D'Istanbul à Fleury-Mérogis, des chambres de bonne aux luxueux appartements temporairement désertés par leurs parents, du Kaboul Hotel d'Amsterdam aux commissariats de police, de la Cinémathèque à l'hôpital de Marmottan, ils créent, au-delà
d'une génération nouvelle, une race nouvelle, avec ses lois secrètes, ses modes de vie, d'habillement, son langage pittoresque, et sa culture, ou plutôt contre-culture. Ils étonnent, déconcertent, effraient même parce qu'ils ont rejeté systématiquement les «adultes» dont ils se méfient, et tout ce qui se rattache au monde des adultes : morale, traditions, idéaux – aussi les adultes les tiennent-ils pour des primates ou des Martiens, sans se rendre compte qu'ils sont tenus à leur tour pour des troglodytes.

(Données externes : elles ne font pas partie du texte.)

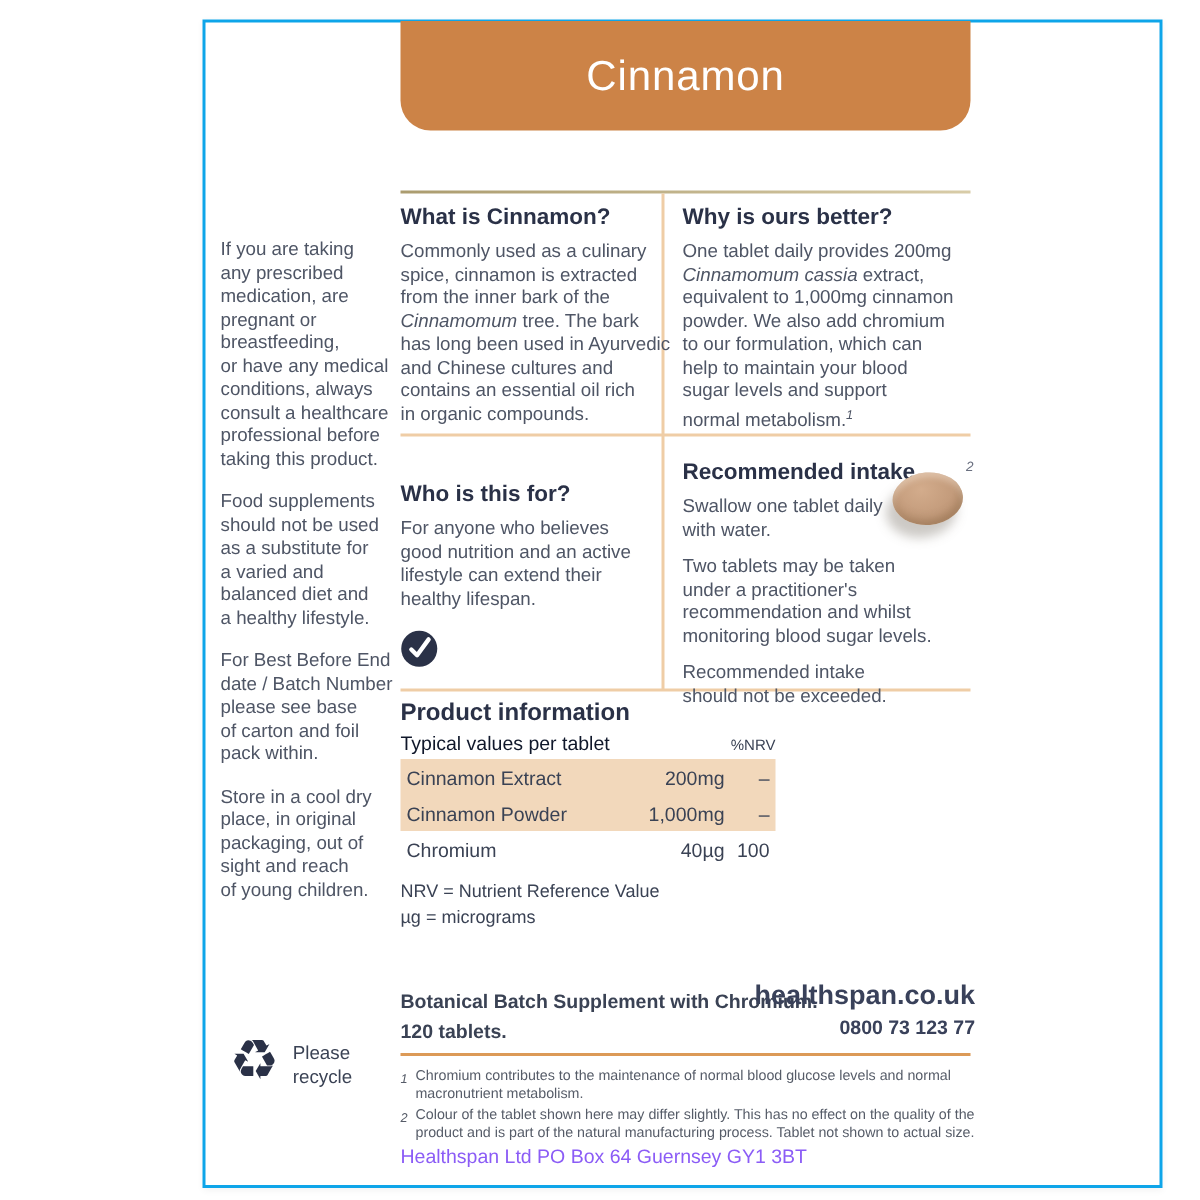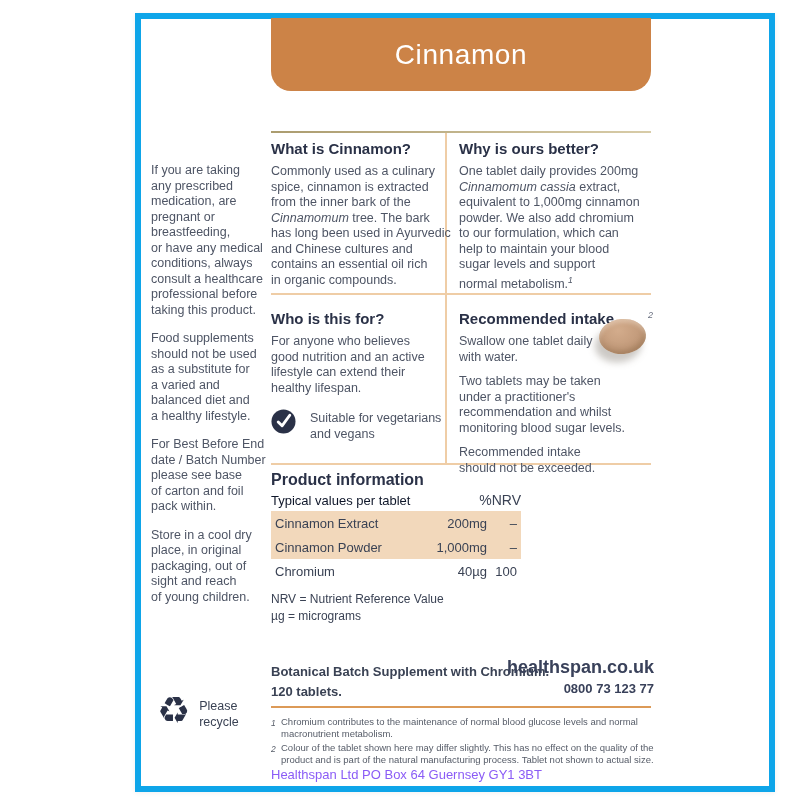--- a/index.html
+++ b/index.html
@@ -17,7 +17,7 @@
     font-family:"Liberation Sans","DejaVu Sans",sans-serif;color:var(--body-text);}
   .stage{position:relative;width:800px;height:800px;overflow:hidden;}
   .card{position:absolute;left:135px;top:13px;width:640px;height:779px;background:#fff;
-    border:6px solid #0ea5e9;box-shadow:0 1px 5px rgba(0,0,0,.06);}
+    border:2px solid #0ea5e9;box-shadow:0 1px 5px rgba(0,0,0,.06);}
   
   .orange-header{position:absolute;left:130px;top:-1px;width:380px;height:73px;
     background:var(--accent-orange);border-radius:0 0 20px 20px;

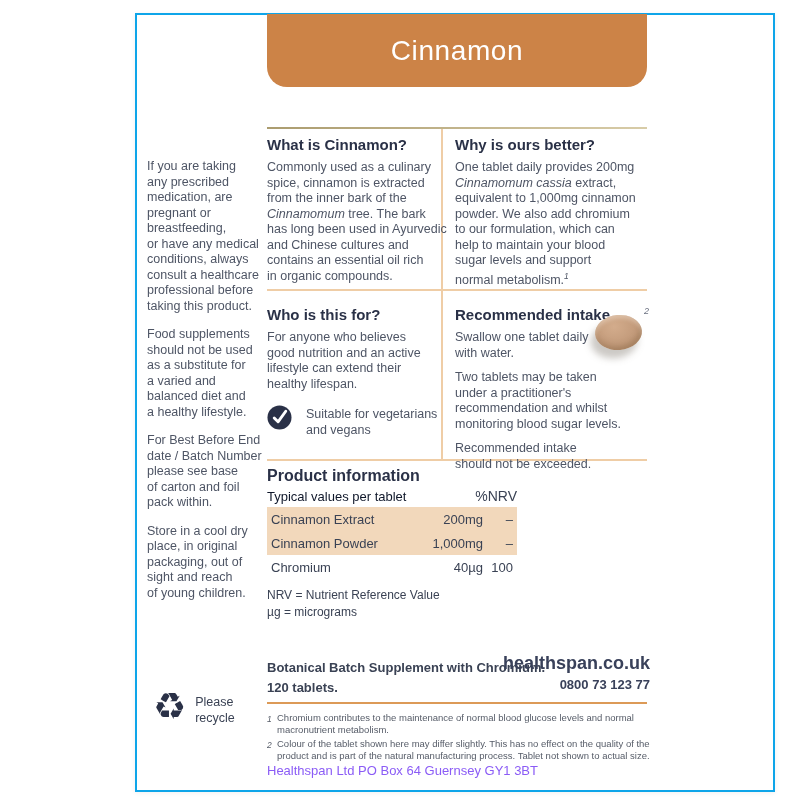--- a/index.html
+++ b/index.html
@@ -37,7 +37,7 @@
   .sec .body{white-space:pre;}
   .what{left:130px;top:121px;width:176px;}
   .why{left:318px;top:121px;width:194px;}
-  .who{left:130px;top:291px;width:176px;}
+  .who{left:130px;top:306px;width:176px;}
   .intake{left:318px;top:291px;width:194px;}
   .intake p{white-space:pre;margin-bottom:9px;}
   sup.fref{font-size:8.5px;font-style:italic;}

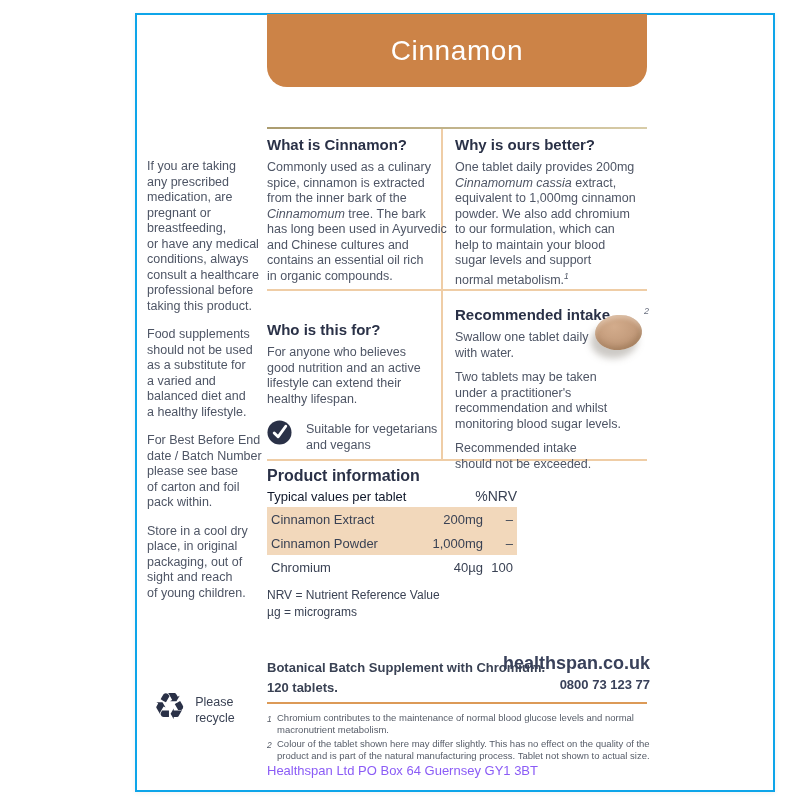--- a/index.html
+++ b/index.html
@@ -163,8 +163,6 @@
           <circle cx="13" cy="13" r="12.5" fill="#2A3147"></circle>
           <path d="M7.5 13.5 L11.5 17.5 L19.5 6.5" stroke="#ffffff" stroke-width="3" fill="none" stroke-linecap="round" stroke-linejoin="round"></path>
         </svg>
-        <span class="badge-text">Suitable for vegetarians
-and vegans</span>
       </div>
     </div>
 

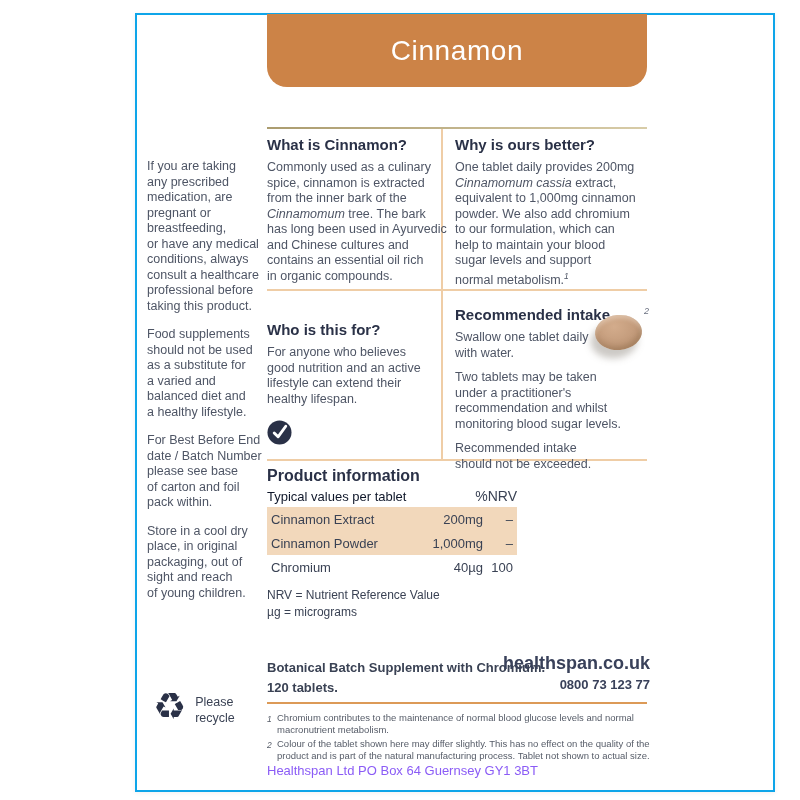--- a/index.html
+++ b/index.html
@@ -56,7 +56,7 @@
   .product h2{font-size:16px;font-weight:bold;color:var(--heading-navy);}
   .pi-subhead{display:flex;align-items:flex-end;justify-content:space-between;margin-top:3px;margin-bottom:3px;}
   .pi-subhead .l{font-size:13px;color:#0f172a;}
-  .pi-subhead .r{font-size:14px;color:#3A4254;}
+  .pi-subhead .r{font-size:10px;color:#3A4254;}
   .pi-row{display:flex;align-items:center;height:17px;font-size:13px;color:#3A4254;padding:12px 4px;}
   .pi-row.hl{background:var(--table-highlight);}
   .pi-row .name{flex:1;}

L'auteur ne cherche ni à justilfier ceux de ses héros qui ont choisi l'alcool, la drogue, la délinquance ou la révolte, ni à les juger. Il les laisse agir, parler, s'expliquer, délirer ; il les laisse exprimer pleinement leur désarroi intérieur, leur angoisse devant un monde qui leur paraît frappé de démence, leur dérive, leurs
élans romantiques, leur refus de «suivre le mouvement» en reproduisant les schémas du passé. Héritiers d'une société en pleine mutation, ils sont incompris, blâmés, condamnés. Alors, victimes d'un racisme qu'ils retournent contre ceux qui l'exercent, de même que les Noirs proclament : «Black is beautiful!», ils ont pris pour slogan : «Youth is beautiful!»